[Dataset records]
# # #

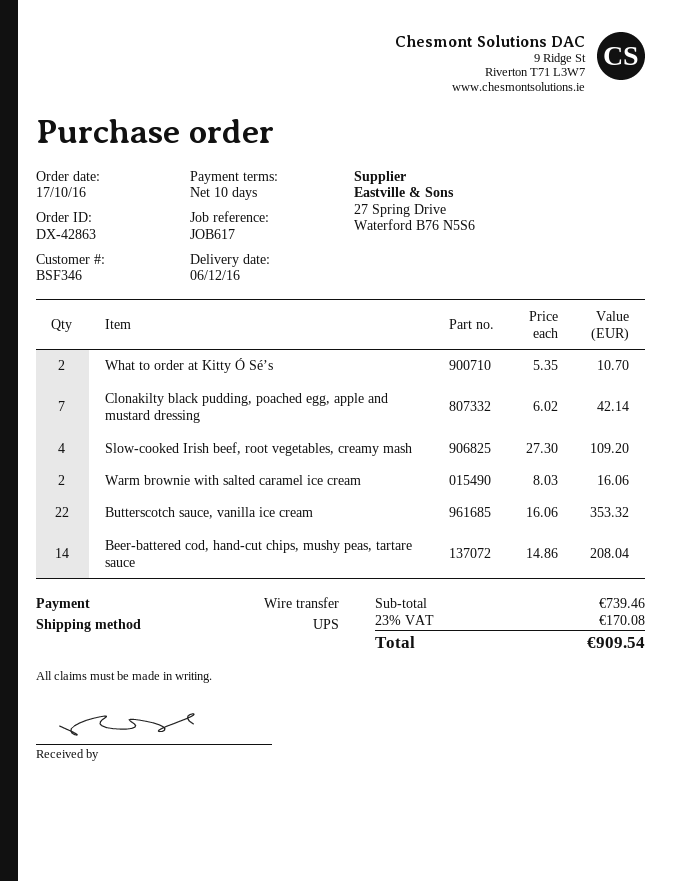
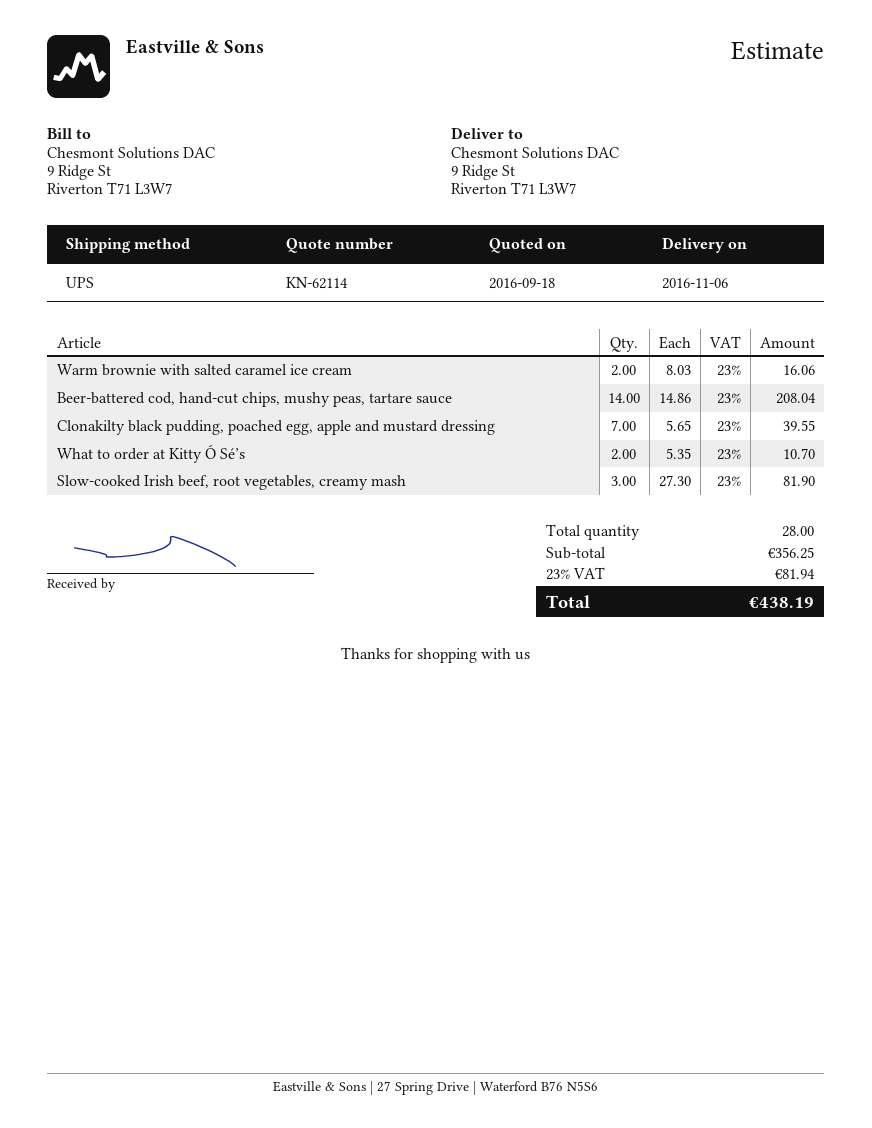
delivery date: 2016-12-06 -> 2016-11-06
Clonakilty black pudding, poached egg, apple and mustard dressing: 7 x 6.02 = 42.14 -> 7 x 5.65 = 39.55
Slow-cooked Irish beef, root vegetables, creamy mash: 4 x 27.30 = 109.20 -> 3 x 27.30 = 81.90
Butterscotch sauce, vanilla ice cream: 22 x 16.06 = 353.32 -> none
subtotal: 739.46 -> 356.25
tax: 23% = 170.08 -> 23% = 81.94
total: 909.54 -> 438.19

# # #

*PROBLEM TO SOLVE*: In the records above, find the line containing "Slow-cooked Irish beef, root" and print it and every later line exactly, through the last one.

*RESPONSE AREA*:
Slow-cooked Irish beef, root vegetables, creamy mash: 4 x 27.30 = 109.20 -> 3 x 27.30 = 81.90
Butterscotch sauce, vanilla ice cream: 22 x 16.06 = 353.32 -> none
subtotal: 739.46 -> 356.25
tax: 23% = 170.08 -> 23% = 81.94
total: 909.54 -> 438.19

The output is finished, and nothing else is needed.